Meine Tochter nimmt die rechte Pfote des Häschens und streckt sie Grace entgegen. Diese erwidert lächelnd die Geste und begrüßt das Tier, als wäre es ein echtes.
»Hallo Herr Hase. Schön, dich kennenzulernen. Bist du der Glücksbringer von Ashley?« Das Mädchen sieht sie fragend an.
»Was ist das?«
»Oh, ein Glücksbringer ist ein Gegenstand, also ein...« Grace wirft mir einen hilfesuchenden Blick zu, während sie es zu erklären versucht. »...ein Ding, dass dir immer und überall Glück bringt. Wenn du traurig bist, heitert es dich auf und es begleitet dich einfach auf jedem deiner Wege.« Ashley sieht begeistert aus.
»Ja, das ist Herr Hase.« In diesem Moment kommt unser Essen und die Gespräche über Star Wars und Herrn Hase enden einstweilen.
Als es darum geht, wer bezahlen soll, bricht eine Diskussion zwischen Grace und mir aus.
»Ich finde es nicht in Ordnung, wenn du zahlst! Schließlich brauchst du das Geld für deine Kinder und du bist krank!« Ich zucke zusammen. Grace scheint bemerkt zu haben, dass sie einen wunden Punkt getroffen hat, da sich ihr Gesichtsausdruck von ernst zu besorgt ändert.
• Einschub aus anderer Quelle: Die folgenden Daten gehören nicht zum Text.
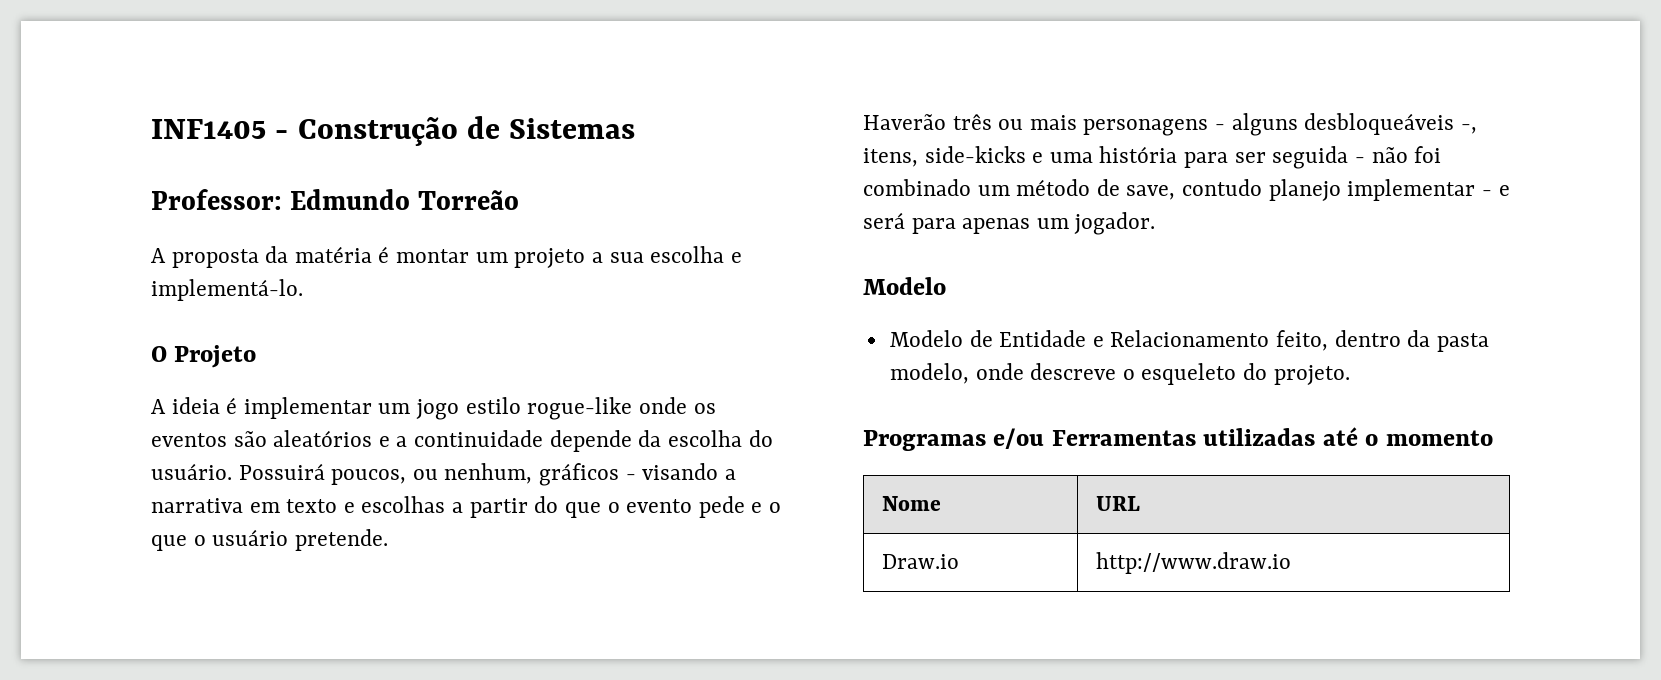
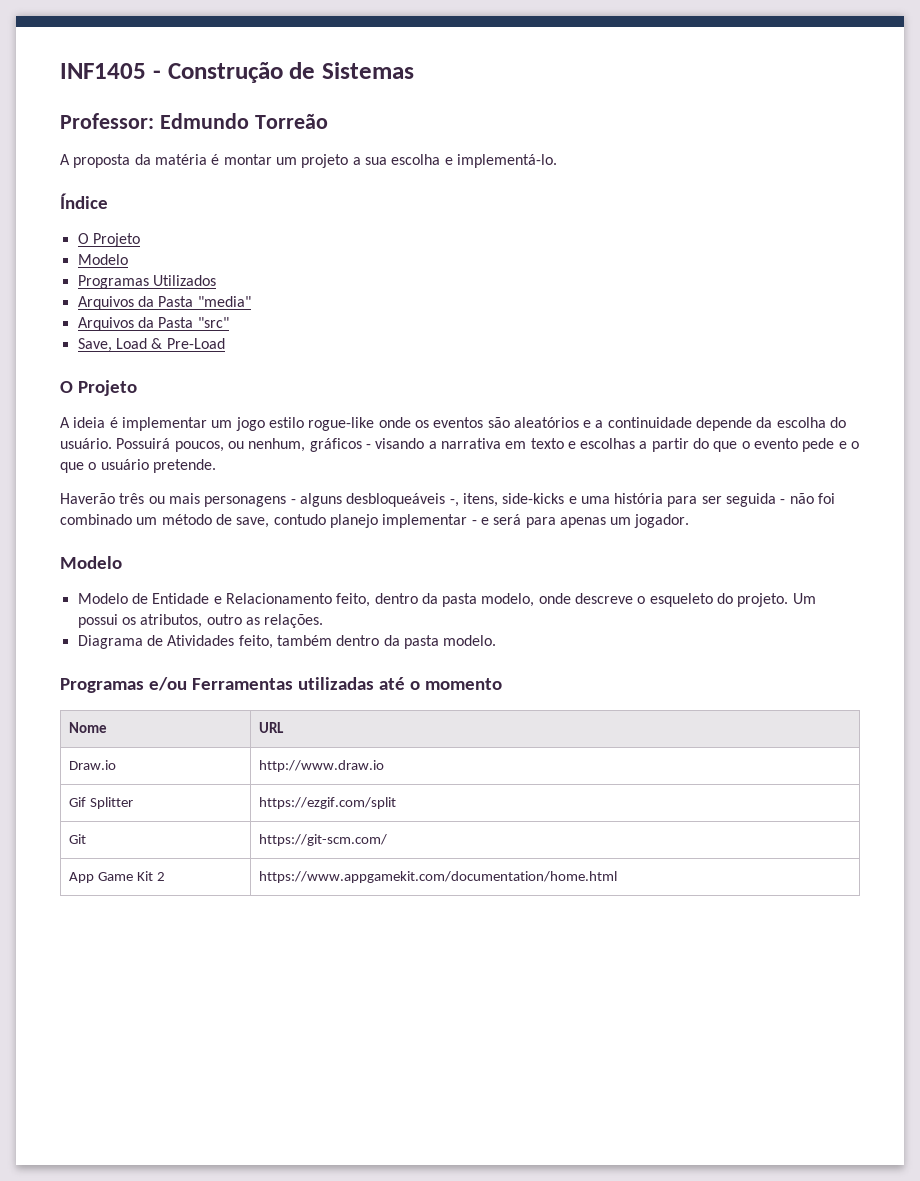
(303, 290) none -> [60,193,108,209] [77,233,140,247] [77,254,128,265] [77,275,216,289] [77,296,251,310] [77,317,229,331] [77,338,225,352] // Índice // O Projeto // Modelo // Programas Utilizados // Arquivos da Pasta "media" // Arquivos da Pasta "src" // Save, Load & Pre-Load
(1350, 375) none -> [792,593,816,604] [77,614,324,628] [77,635,497,649] Um possui os atributos, outro as relações. // Diagrama de Atividades feito, também dentro da pasta modelo.
(1292, 563) none -> [68,797,133,809] [258,797,396,809] [68,834,86,844] [258,834,387,846] [68,871,165,883] [258,871,617,883] // Gif Splitter | https://ezgif.com/split // Git | https://git-scm.com/ // App Game Kit 2 | https://www.appgamekit.com/documentation/home.html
»Habe ich etwas Falsches gesagt?«, fragt sie leise. Ich beobachte Ashley und Rob, doch die beiden scheinen abgelenkt zu sein. Ich schüttle erleichtert den Kopf.
»Schon gut.« Ich beuge mich zu Grace hinüber. »Die zwei wissen nur nichts von dem Ganzen und das soll einstweilen auch so bleiben.«
»Was? Du hältst es vor ihnen geheim?!« Ich zucke langsam mit den Schultern. Was sollte ich denn sonst machen? Ich habe jetzt schon Panik vor dem Moment, an dem ich es Ashley und Robin sagen muss. Und das ist meine Pflicht; ich kann nicht einfach so verschwinden und meine Kinder ohne jegliches Wissen zurücklassen. Ich habe jetzt schon das Gefühl, dass ich ihnen nicht mehr genug geben kann.
Als der Kellner schließlich kommt, bin ich schneller mit dem Bezahlen und Grace wirft mir einen unzufriedenen Blick zu.
»Ash, Rob? Wollen wir gehen?«
Ich sehe, dass sie beide etwas Süßes von unserer Bedienung bekommen haben. »Zeigt mal her, was habt ihr denn da Leckeres? Gehört das mir?«
»Nein!« Ich muss lachen, als Ashley sich das Bonbon in den Mund steckt und die kurzen Ärmchen vor der Brust verschränkt. Ihr entschlossener Ausdruck ist nicht zu übersehen.

Wenig später stehen wir draußen und es entsteht erneut betretenes Schweigen.
»Ähm, na dann... Danke, dass du bezahlt hast. Nächstes Mal bin aber wirklich ich dran!« Ich lächle und stimme Grace zu.
»Gut, ich werde es mir merken.«
Danach begibt sich sie sich in die Hocke und wendet sich meinen Kindern zu. Rob versteckt sich hinter meinem linken Bein.
»Es hat mich sehr gefreut, euch kennenzulernen.« Ashley streckt ihre Hand aus und gibt sie wie selbstverständlich Grace. Diese beginnt glücklich zu lächeln. »Und auch auf Wiedersehen an Herrn Hase!« Ash nickt erfreut. Robin scheint Grace noch immer nicht zu trauen, denn er weigert sich nach wie vor, ihr gegenüberzutreten.
»Also dann...«
Um einer peinlichen Mischung aus Händeschütteln und Umarmen zu vermeiden, schließe ich einfach meine Arme um sie. Sofort umgibt mich ihr Geruch und benetzt meine Geruchssinne. Dieser bekannte Duft bringt mich beinahe um den Verstand. Eine Hülle von Vertrautheit, Geborgenheit und Trauer umschließt mich und ich löse mich nur ungern wieder von ihr.
Als ich wenig später mit meinen Kindern im Auto sitze, kann ich nicht mehr aufhören, an Grace zu denken.